### YOUR OBJECTIVE
Answer with a bare number: the count of lines in the data below that contain the word "color".

====== DATASET

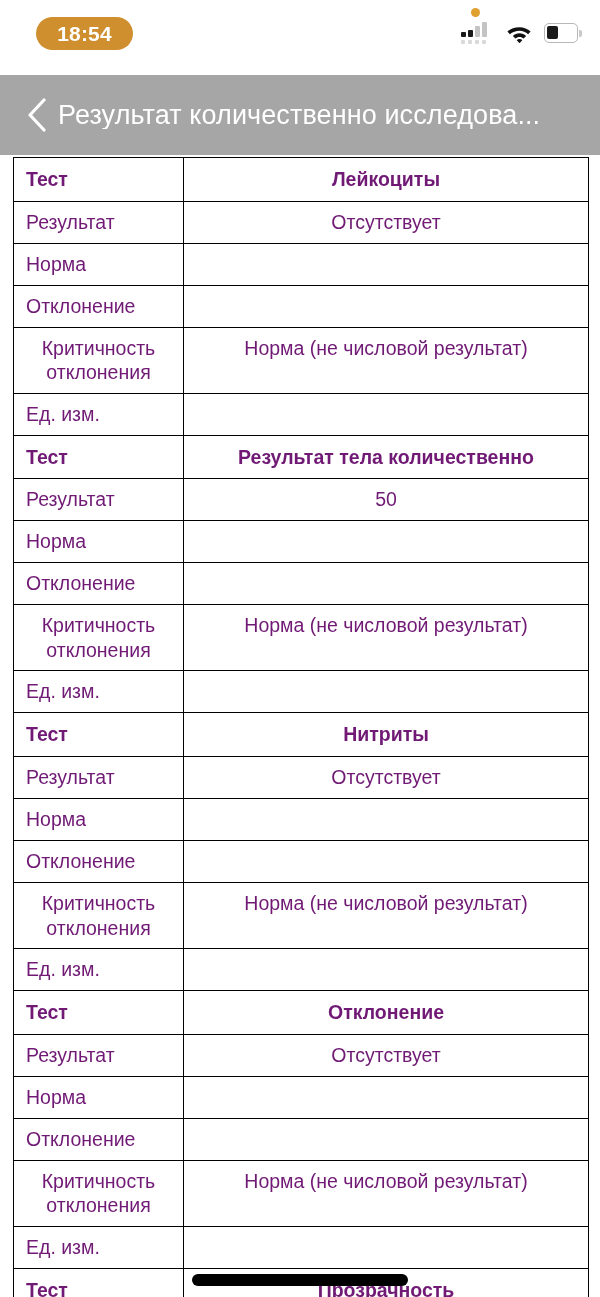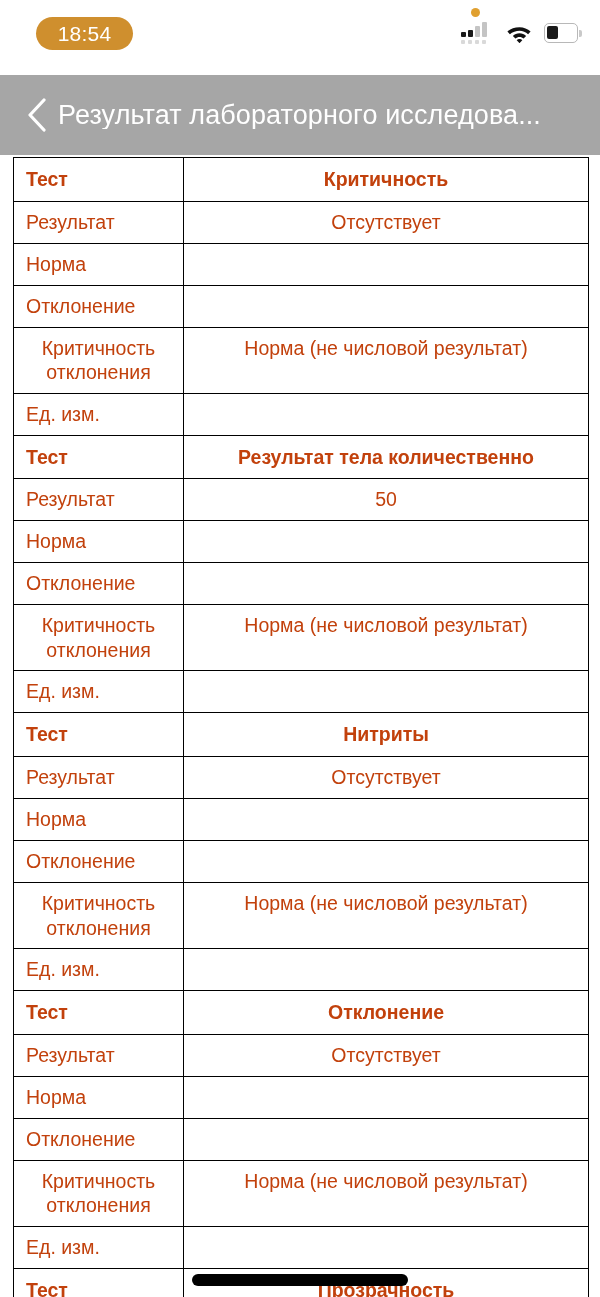--- a/index.html
+++ b/index.html
@@ -21,7 +21,7 @@
     height:33px; min-width:97px; padding:0 15px;
     background:#cf8f2e; border-radius:17px;
     display:flex; align-items:center; justify-content:center;
-    color:#ffffff; font-size:21px; font-weight:400; letter-spacing:.2px;
+    color:#ffffff; font-size:21px; font-weight:700; letter-spacing:.2px;
   }
   .status-right {
     position:absolute; right:18px; top:12px;

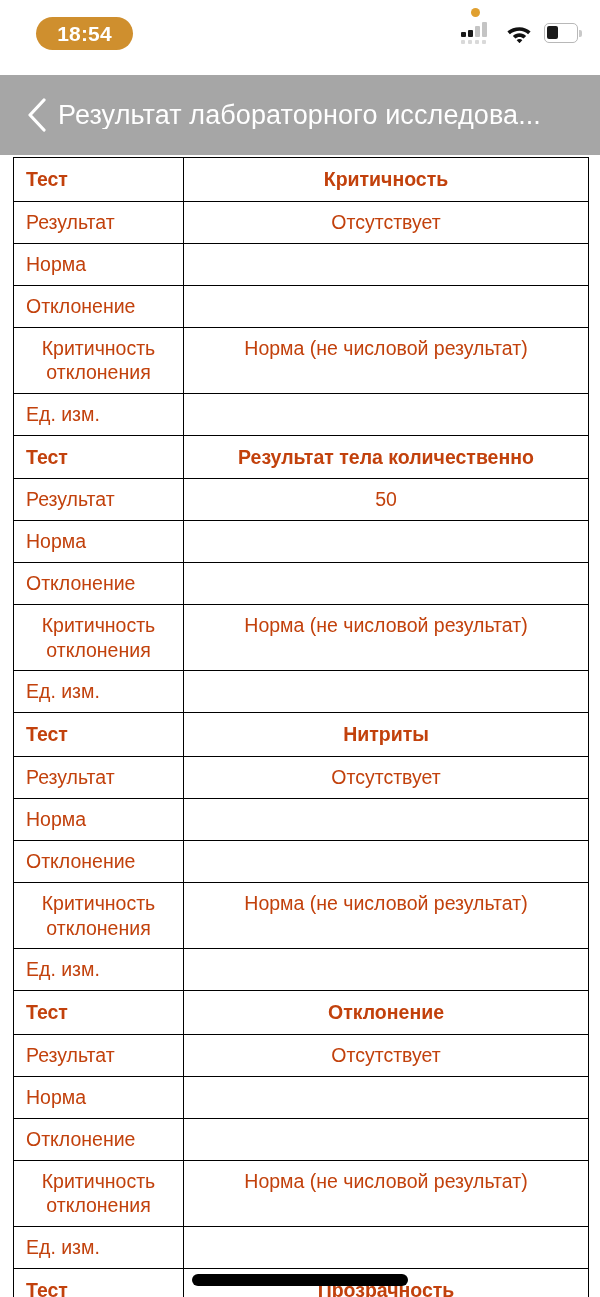--- a/index.html
+++ b/index.html
@@ -147,7 +147,7 @@
         <path d="M17 2 L3 17 L17 32" fill="none" stroke="#ffffff" stroke-width="3.2" stroke-linecap="round" stroke-linejoin="round"></path>
       </svg>
     </div>
-    <div class="nav-title">Результат лабораторного исследова...</div>
+    <div class="nav-title">Результат количественно исследова...</div>
   </div>
 
   <div class="table-wrap">

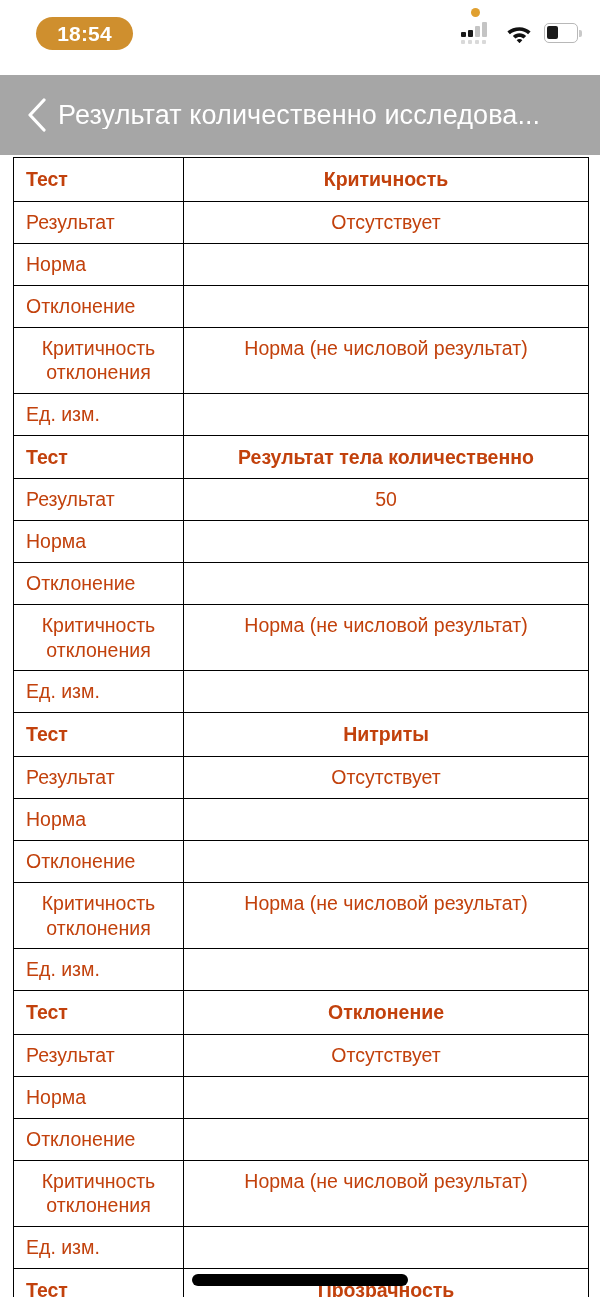--- a/index.html
+++ b/index.html
@@ -87,7 +87,7 @@
   table.lab td {
     border:1.6px solid #000000;
     padding:8px 12px;
-    font-size:19.5px; line-height:1.26; color:#c2410c;
+    font-size:19.5px; line-height:1.26; color:#701a75;
     vertical-align:top;
   }
   td.lbl { width:170px; text-align:left; }

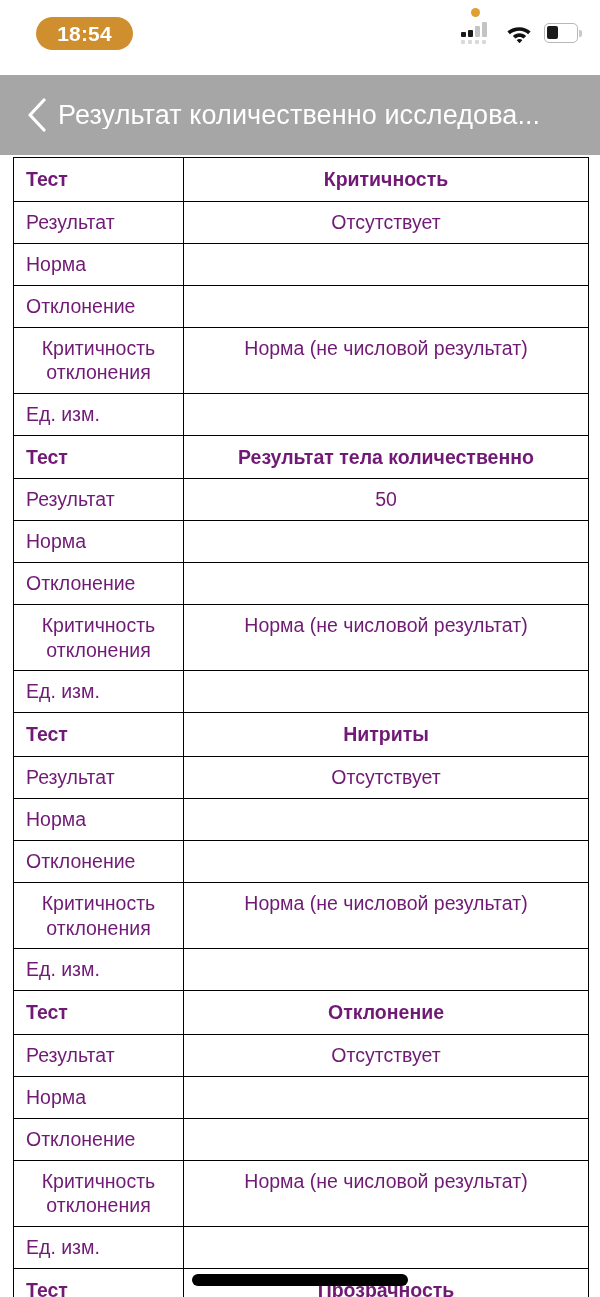--- a/index.html
+++ b/index.html
@@ -156,7 +156,7 @@
 
         <tr class="test-row r-std">
           <td class="lbl">Тест</td>
-          <td class="val">Критичность</td>
+          <td class="val">Лейкоциты</td>
         </tr>
         <tr class="r-std">
           <td class="lbl">Результат</td>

============

### TASK RESULT
4